- **ABOUT THIS EXERCISE**:
After reading the data below, copy out every line that contains the word "space".

- **SOURCE DATA**:
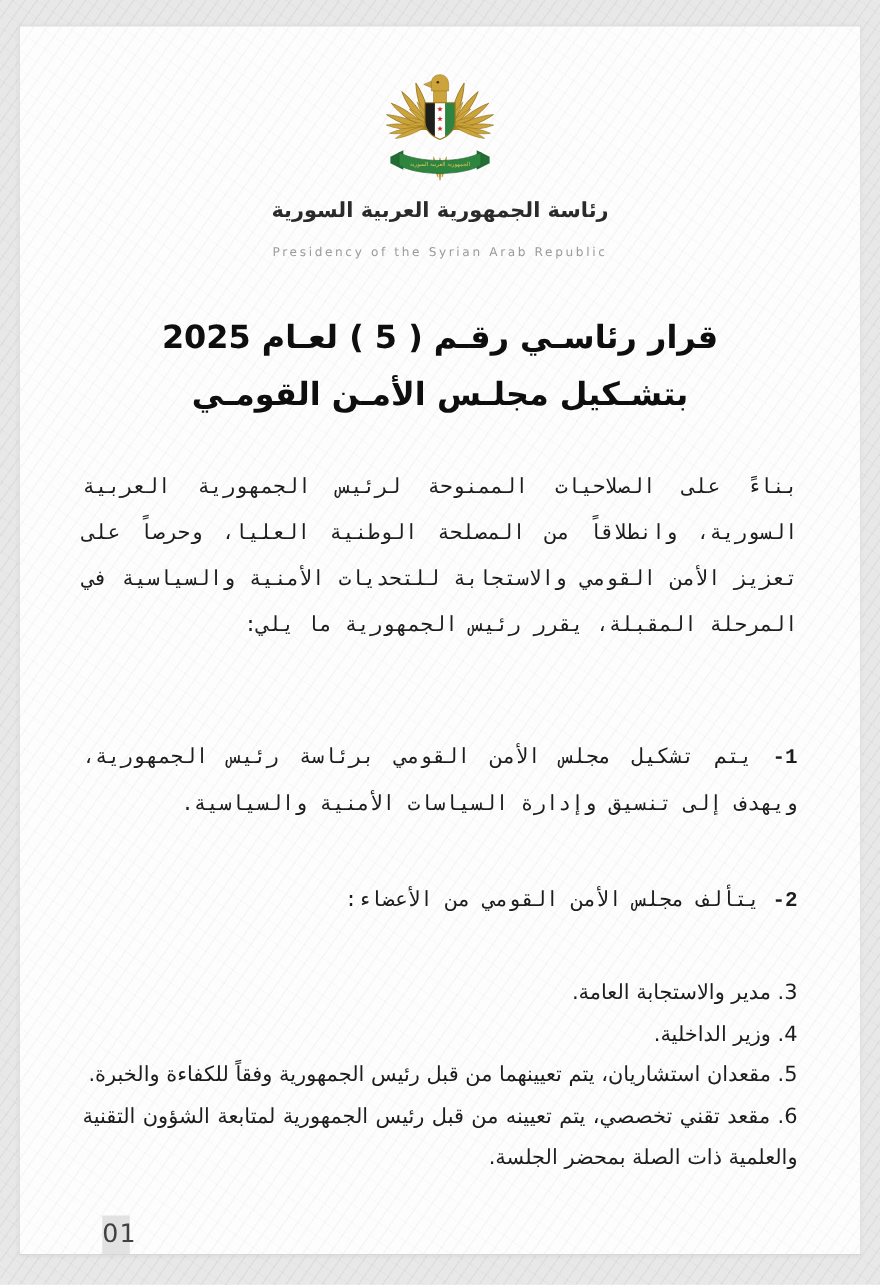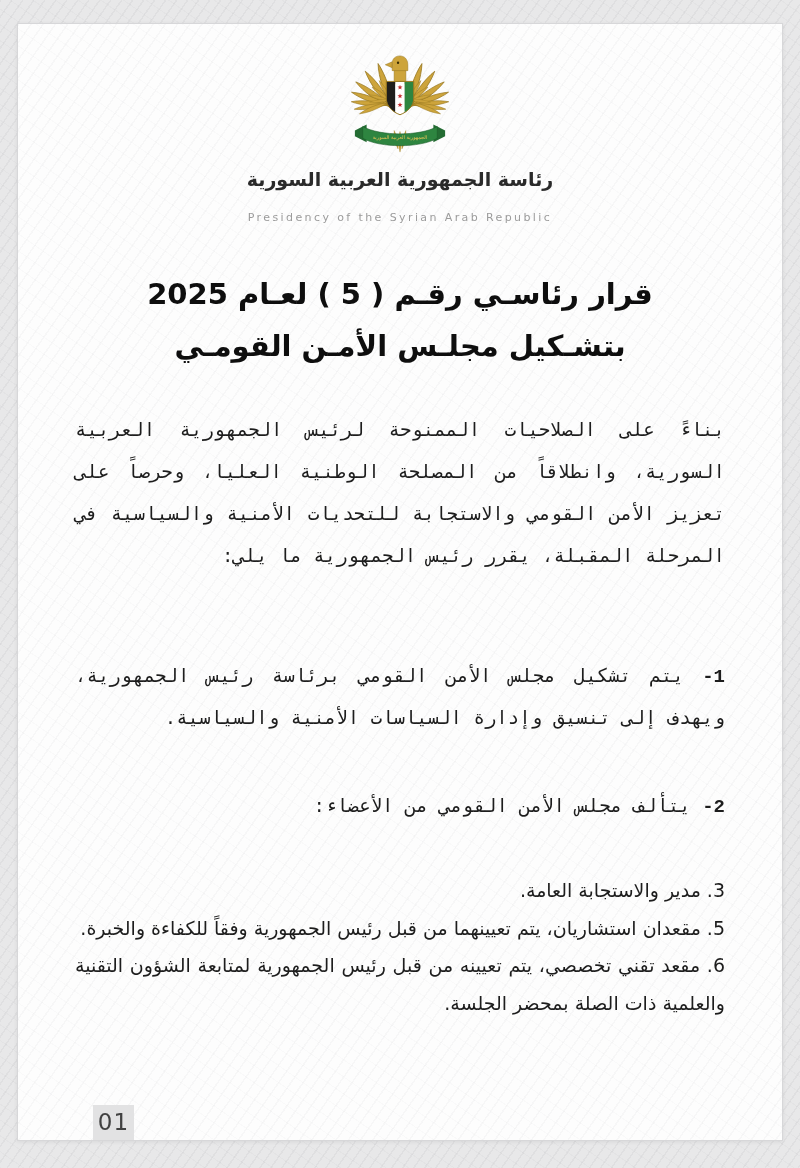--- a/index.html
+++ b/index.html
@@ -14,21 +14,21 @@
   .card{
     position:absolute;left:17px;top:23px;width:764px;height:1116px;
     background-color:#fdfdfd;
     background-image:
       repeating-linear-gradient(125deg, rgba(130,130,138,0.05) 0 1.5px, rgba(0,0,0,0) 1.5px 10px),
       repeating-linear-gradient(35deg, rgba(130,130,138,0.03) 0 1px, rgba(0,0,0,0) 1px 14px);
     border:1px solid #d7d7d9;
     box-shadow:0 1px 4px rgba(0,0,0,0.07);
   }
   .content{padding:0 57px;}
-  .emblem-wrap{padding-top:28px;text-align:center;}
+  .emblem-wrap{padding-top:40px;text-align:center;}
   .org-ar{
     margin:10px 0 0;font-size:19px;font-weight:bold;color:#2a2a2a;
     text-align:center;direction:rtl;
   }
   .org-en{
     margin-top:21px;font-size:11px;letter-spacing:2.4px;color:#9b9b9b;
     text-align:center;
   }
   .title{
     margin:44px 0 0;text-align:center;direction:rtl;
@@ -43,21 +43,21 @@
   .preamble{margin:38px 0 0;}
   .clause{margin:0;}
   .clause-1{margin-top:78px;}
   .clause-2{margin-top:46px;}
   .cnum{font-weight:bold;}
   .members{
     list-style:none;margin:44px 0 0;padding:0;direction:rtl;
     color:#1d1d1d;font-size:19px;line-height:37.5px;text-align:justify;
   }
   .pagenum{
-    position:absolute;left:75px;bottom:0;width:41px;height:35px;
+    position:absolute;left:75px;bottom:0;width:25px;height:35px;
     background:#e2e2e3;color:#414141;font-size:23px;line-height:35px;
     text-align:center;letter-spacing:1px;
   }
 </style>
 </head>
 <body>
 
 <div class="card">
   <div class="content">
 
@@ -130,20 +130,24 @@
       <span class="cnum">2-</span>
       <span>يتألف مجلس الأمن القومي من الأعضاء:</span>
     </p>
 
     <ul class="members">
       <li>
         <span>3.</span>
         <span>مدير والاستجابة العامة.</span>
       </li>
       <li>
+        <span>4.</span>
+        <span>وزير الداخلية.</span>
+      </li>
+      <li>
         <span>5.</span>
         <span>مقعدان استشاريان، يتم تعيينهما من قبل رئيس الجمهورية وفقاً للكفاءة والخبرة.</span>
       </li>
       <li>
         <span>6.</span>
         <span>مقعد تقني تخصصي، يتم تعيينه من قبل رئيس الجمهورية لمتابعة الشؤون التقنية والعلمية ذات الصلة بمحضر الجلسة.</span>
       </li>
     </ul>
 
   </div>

* * *

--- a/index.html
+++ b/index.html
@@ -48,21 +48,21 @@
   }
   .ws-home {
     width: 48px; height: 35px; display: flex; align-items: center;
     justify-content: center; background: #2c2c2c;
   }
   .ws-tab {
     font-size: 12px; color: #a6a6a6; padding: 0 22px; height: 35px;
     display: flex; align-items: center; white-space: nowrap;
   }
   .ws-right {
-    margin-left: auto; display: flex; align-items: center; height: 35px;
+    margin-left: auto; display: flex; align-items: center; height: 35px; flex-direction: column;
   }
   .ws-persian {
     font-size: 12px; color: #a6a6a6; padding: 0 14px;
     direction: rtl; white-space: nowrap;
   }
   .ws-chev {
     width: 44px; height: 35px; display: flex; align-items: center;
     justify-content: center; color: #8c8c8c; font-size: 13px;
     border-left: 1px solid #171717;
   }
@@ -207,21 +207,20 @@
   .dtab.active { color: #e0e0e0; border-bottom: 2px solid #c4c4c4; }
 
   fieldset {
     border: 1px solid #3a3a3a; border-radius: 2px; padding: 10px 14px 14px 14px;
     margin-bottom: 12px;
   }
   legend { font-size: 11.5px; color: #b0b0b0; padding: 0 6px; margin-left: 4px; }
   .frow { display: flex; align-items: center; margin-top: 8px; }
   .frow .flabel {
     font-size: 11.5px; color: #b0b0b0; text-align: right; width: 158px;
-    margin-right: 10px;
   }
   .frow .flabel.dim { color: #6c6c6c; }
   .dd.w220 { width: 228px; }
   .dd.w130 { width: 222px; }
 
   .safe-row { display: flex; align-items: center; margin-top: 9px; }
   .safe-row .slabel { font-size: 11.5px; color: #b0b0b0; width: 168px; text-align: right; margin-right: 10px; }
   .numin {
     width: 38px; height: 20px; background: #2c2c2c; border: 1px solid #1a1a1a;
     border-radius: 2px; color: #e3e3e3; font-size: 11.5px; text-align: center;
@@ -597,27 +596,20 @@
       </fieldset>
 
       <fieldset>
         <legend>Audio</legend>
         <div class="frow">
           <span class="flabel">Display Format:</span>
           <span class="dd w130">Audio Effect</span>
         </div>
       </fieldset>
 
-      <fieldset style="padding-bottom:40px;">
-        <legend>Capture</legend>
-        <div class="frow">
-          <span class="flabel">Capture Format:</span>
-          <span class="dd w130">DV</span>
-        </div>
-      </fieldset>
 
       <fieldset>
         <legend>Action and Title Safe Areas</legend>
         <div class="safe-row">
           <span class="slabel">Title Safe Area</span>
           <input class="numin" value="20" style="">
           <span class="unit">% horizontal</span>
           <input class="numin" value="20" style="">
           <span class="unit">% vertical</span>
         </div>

...

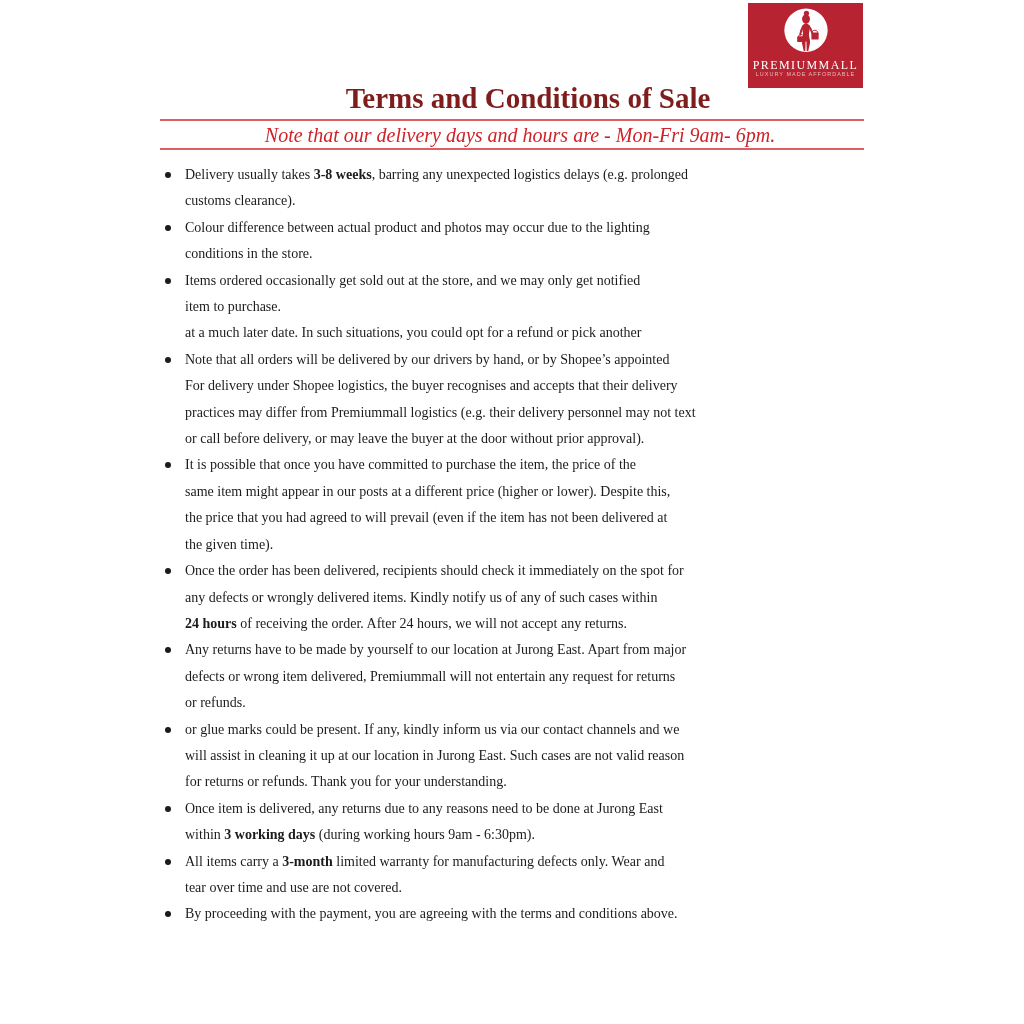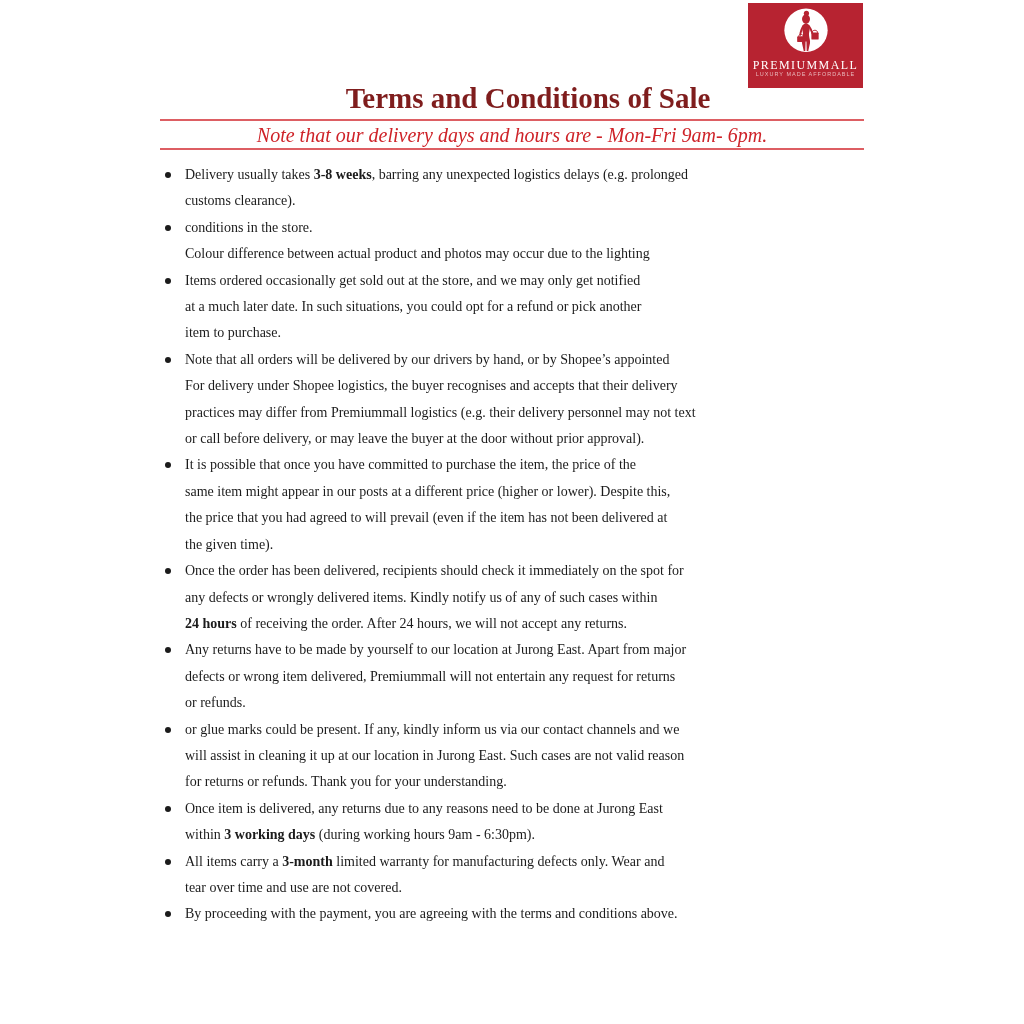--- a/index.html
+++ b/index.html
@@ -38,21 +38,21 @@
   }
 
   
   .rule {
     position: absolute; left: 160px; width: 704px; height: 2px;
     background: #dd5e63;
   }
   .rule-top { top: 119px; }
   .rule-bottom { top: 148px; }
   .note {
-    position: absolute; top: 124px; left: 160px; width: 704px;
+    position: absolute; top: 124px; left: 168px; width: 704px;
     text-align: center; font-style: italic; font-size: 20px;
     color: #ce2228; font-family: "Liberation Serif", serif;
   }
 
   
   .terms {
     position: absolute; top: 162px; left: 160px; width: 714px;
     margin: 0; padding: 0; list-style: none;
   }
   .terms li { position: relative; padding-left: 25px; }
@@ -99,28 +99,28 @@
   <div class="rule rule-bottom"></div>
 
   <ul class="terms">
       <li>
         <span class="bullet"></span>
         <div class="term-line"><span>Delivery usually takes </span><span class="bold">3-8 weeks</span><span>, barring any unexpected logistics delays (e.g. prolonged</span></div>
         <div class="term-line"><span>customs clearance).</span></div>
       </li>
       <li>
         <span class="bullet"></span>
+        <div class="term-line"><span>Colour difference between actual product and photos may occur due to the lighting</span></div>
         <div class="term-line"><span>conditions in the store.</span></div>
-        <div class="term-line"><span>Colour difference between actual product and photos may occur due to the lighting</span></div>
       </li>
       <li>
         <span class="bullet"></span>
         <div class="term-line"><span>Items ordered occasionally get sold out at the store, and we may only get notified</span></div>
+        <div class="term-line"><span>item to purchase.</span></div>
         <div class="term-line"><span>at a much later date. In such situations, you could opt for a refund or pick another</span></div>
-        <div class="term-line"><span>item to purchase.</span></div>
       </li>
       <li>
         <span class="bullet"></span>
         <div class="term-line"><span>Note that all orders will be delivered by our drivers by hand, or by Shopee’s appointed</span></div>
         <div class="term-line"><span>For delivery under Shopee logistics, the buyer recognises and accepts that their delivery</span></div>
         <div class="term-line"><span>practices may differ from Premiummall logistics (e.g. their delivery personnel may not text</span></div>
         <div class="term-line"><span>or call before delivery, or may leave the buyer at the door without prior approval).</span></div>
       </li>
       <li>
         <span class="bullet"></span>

- **RESPONSE TO THE TASK**:
     display: flex; align-items: center; white-space: nowrap;
     direction: rtl; white-space: nowrap;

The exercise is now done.